Una vendemmia a cinque stelle

VITICOLTURA Il Centro incontri della Regione, a Torino, ha accolto la diciannovesima edizione di “Anteprima vendemmia”. Alle voci annunciate di Giorgio Ferrero (assessore regionale all’agricoltura), Giorgio Bosticco (presidente di Piemonte land of perfection) e Giulio Porzio (presidente della Vignaioli piemontesi), si sono aggiunte quelle di Filippo Mobrici, Pietro Ratti e Gianni Marzagalli, presidenti dei consorzi “Barbera d’Asti”, “Barolo Barbaresco Alba Langhe Dogliani” e “Asti”.

Molti gli spunti scaturiti dai vari interventi. Uno su tutti merita la priorità e riguarda la grandezza dell’annata 2015, una delle vendemmie che farà nel tempo più parlare di sé. L’alternanza climatica del 2015 ha generato un’annata di qualità un po’ in tutti i vitigni, da quelli precoci (Arneis, Chardonnay, Moscato e Dolcetto) a quelli a maturazione intermedia (Freisa, Pelaverga, Grignolino) fino a quelli che maturano più tardi, come Barbera e Nebbiolo. Spesso capita che la qualità dei vitigni precoci precluda quella dei tardivi o viceversa. Quest’anno non è stato così: tutto è risultato molto buono, se non addirittura eccellente.
Interessante la riflessione proposta dall’assessore Ferrero: il settore vitivinicolo piemontese, con il suo 80% di vini Doc e Docg sul totale, ha forti riferimenti con le aree più vocate del territorio regionale. Tutt’altra cosa rispetto ad altri comparti agricoli, dove i prodotti esprimono una disarmante anonimità. Il fatto poi che i paesaggi vitivinicoli di Langa-Roero e Monferrato dal 2014 appartengano al patrimonio dell’umanità sottolinea il binomio vincente che c’è tra uomo e territorio e che va salvaguardato a tutti i costi.
Altro elemento interessante è scaturito dalla riflessione tecnica di Daniele Dellavalle (Vignaioli piemontesi) sul parallelismo fatto da molti tra l’annata 2015 e il 2003. Sono state due annate “calde”, ma con sviluppo climatico molto diverso: nel 2003, il lungo periodo di caldo torrido aveva determinato la produzione di vini disarmonici; nel 2015, invece, il caldo non si è protratto in modo esagerato e la sua alternanza con un clima più temperato sta facendo nascere vini di bella struttura e grande armonia.

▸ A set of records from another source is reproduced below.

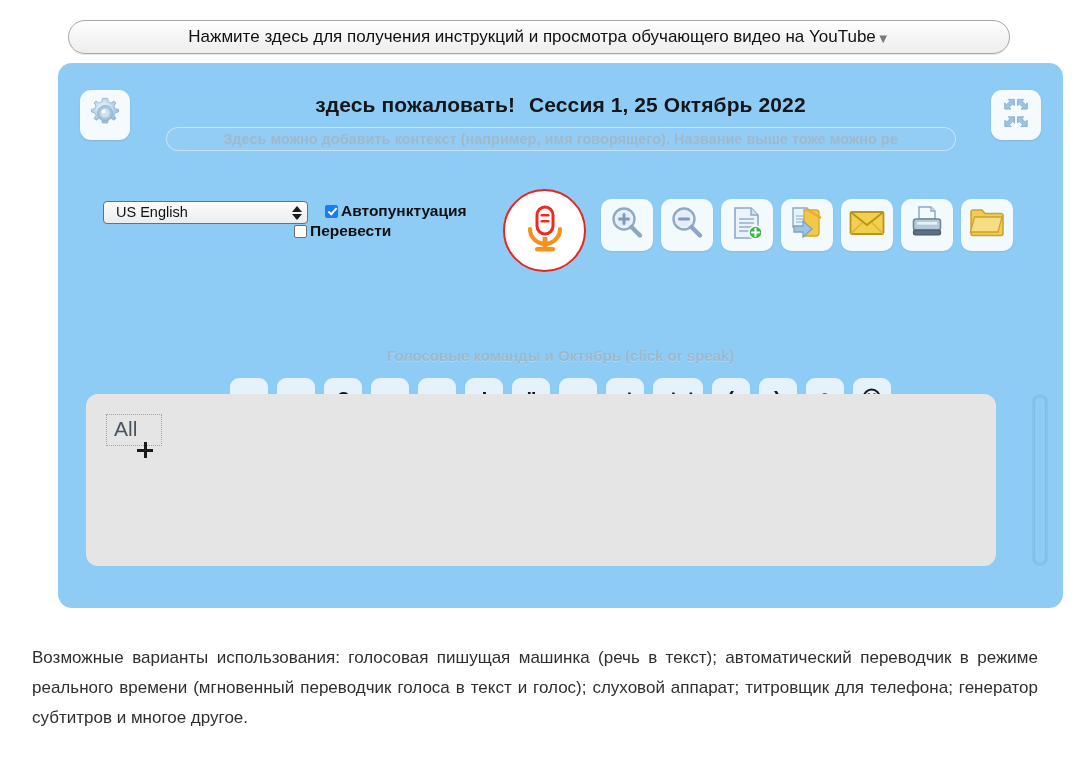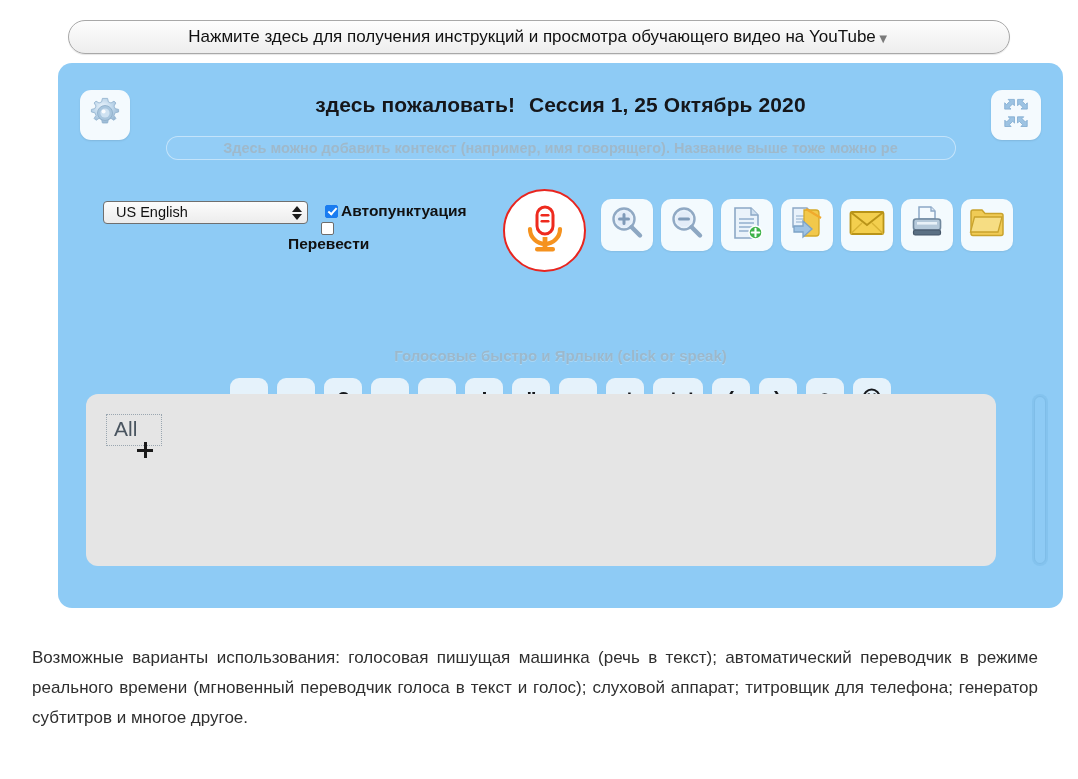--- a/index.html
+++ b/index.html
@@ -420,7 +420,7 @@
     </div>
 
     <div class="panel-title">
-      <span>здесь пожаловать!</span><span class="sess">Сессия 1, 25 Октябрь 2020</span>
+      <span>здесь пожаловать!</span><span class="sess">Сессия 1, 25 Октябрь 2022</span>
     </div>
 
     <input class="context-input" type="text" value="" placeholder="Здесь можно добавить контекст (например, имя говорящего). Название выше тоже можно ре" style="">

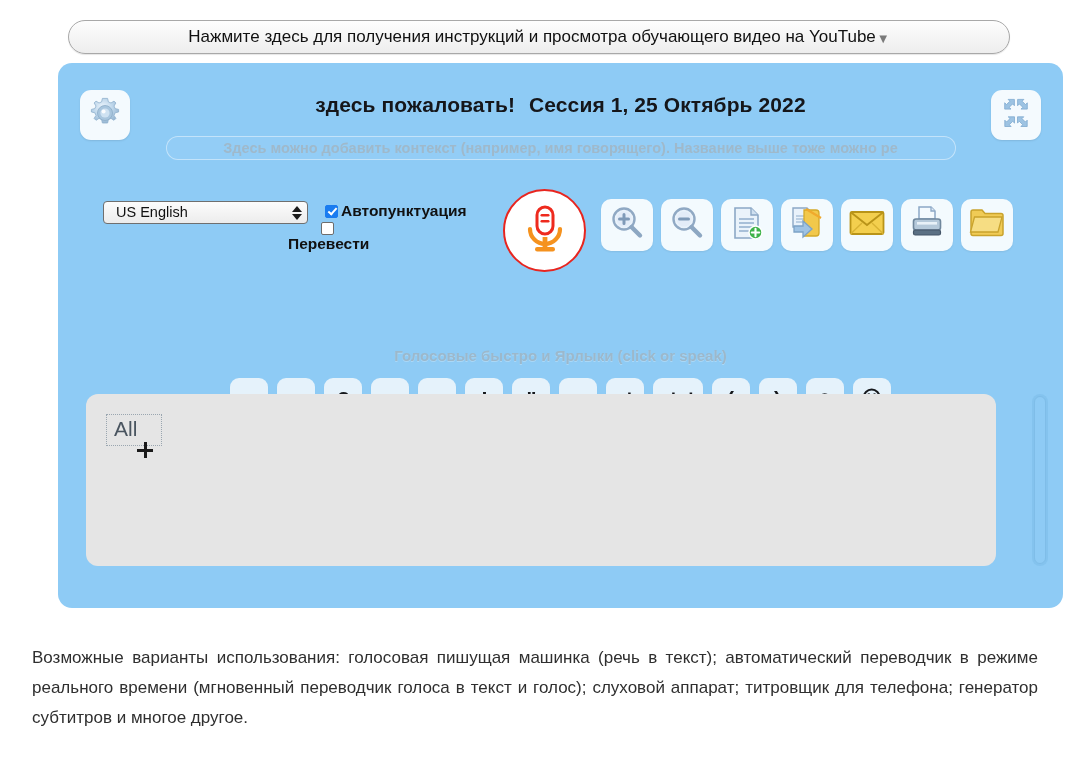--- a/index.html
+++ b/index.html
@@ -100,7 +100,7 @@
   
   .context-input {
     position: absolute;
-    top: 73px;
+    top: 64px;
     left: 50%;
     transform: translateX(-50%);
     width: 790px;

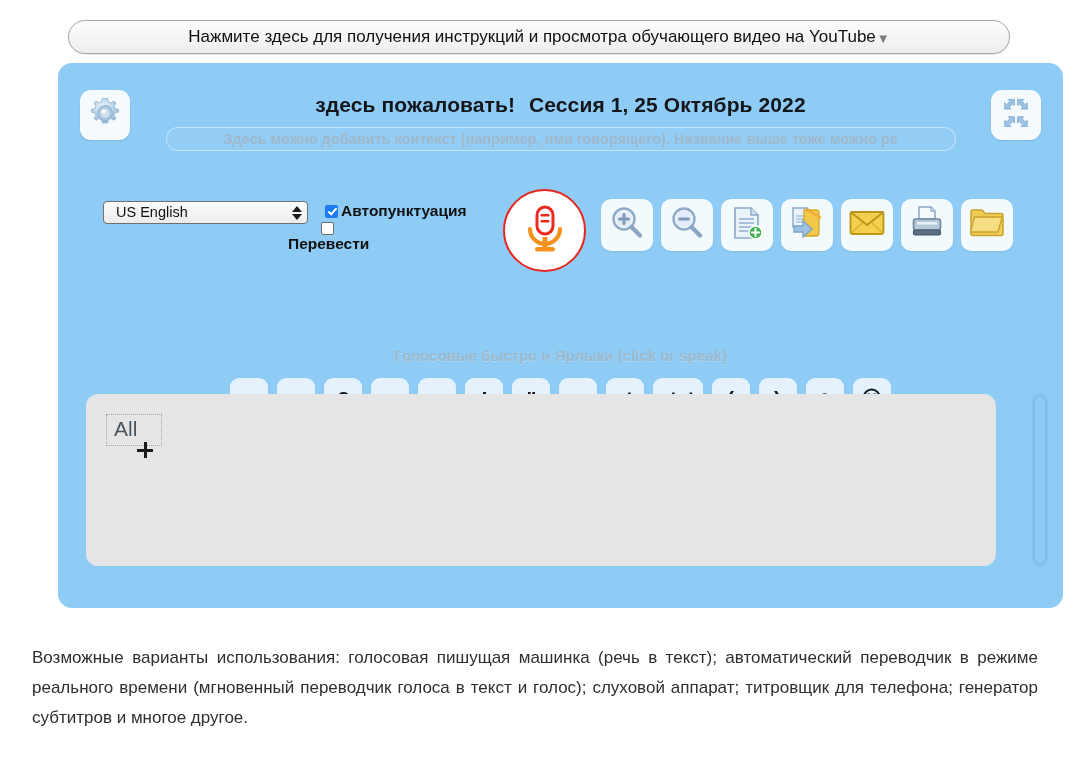--- a/index.html
+++ b/index.html
@@ -179,7 +179,7 @@
     font-weight: bold;
   }
   .chk-line.auto { top: 7px; left: 267px; }
-  .chk-line.translate { top: 27px; left: 230px; flex-direction: column; }
+  .chk-line.translate { top: 27px; left: 236px; }
   .chk-box {
     width: 13px; height: 13px;
     margin-right: 3px;

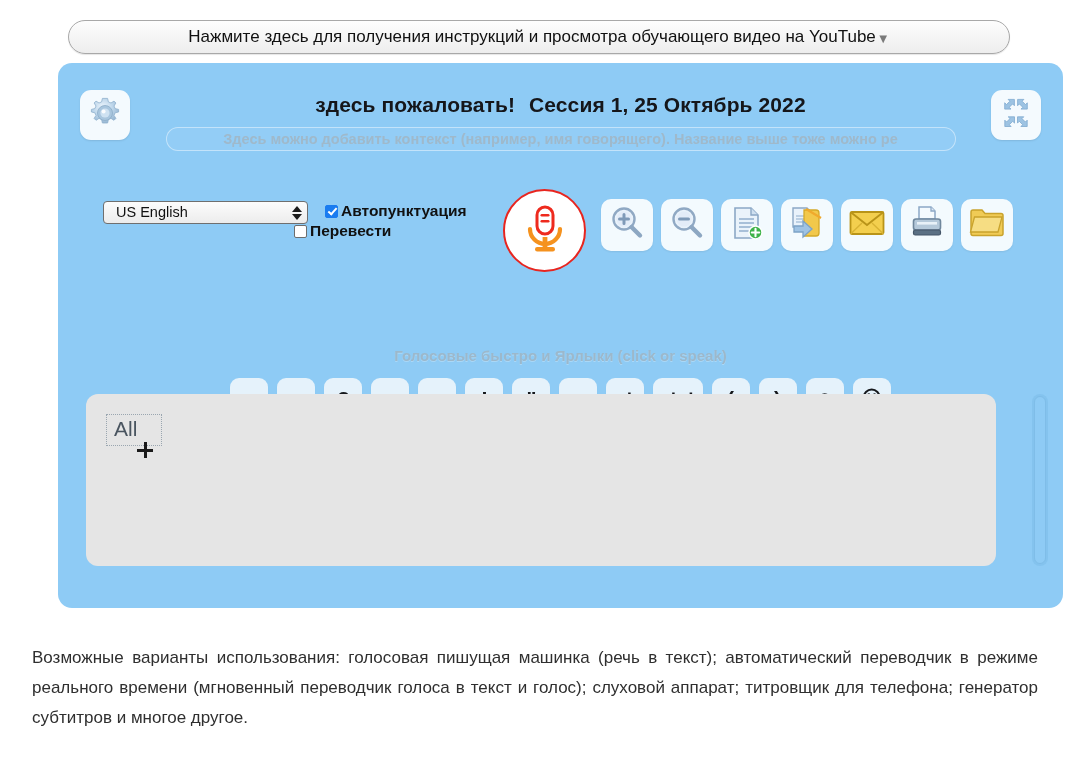--- a/index.html
+++ b/index.html
@@ -549,7 +549,7 @@
       </div>
     </div>
 
-    <div class="vc-title">Голосовые быстро и Ярлыки (click or speak)</div>
+    <div class="vc-title">Голосовые команды и Октябрь (click or speak)</div>
     <div class="key-row">
         <div class="key sm">.</div>
         <div class="key sm">,</div>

Significativi sono, poi, gli elementi economici 2015: prima di tutto, la superficie vitata in produzione ha fatto riferimento a 43.533 ettari, 360 in meno di quelli dell’anno precedente (43.893). Non sappiamo se, dopo anni di emorragia, la perdita di vigneto si sia finalmente fermata. Certo è che tra il 2013 e il 2015 è molto rallentata.
Quanto al dato produttivo 2015, vanno segnalate concrete differenze rispetto ai valori previsionali dell’estate scorsa. Se in fase di previsione si pensava a un incremento produttivo dell’8-10% rispetto al 2014, a vendemmia ultimata l’aumento è ben ridimensionato. I dati ufficiali della Regione parlano di una produzione di 2.466.919 ettolitri, ovvero solo il 2,74 in più dell’anno scorso. Infine, le stelle alle uve. Anche quest’anno, a seguito del lavoro di verifica della maturazione, il gruppo tecnico ha definito il punteggio-qualità per ogni vitigno: i voti sono molto alti, praticamente almeno 4 stelle per tutti i vitigni (ottimo) con alcune performance di eccellenza (5 stelle) per Nebbiolo, Barbera, Dolcetto, Erbaluce, Cortese e Grignolino.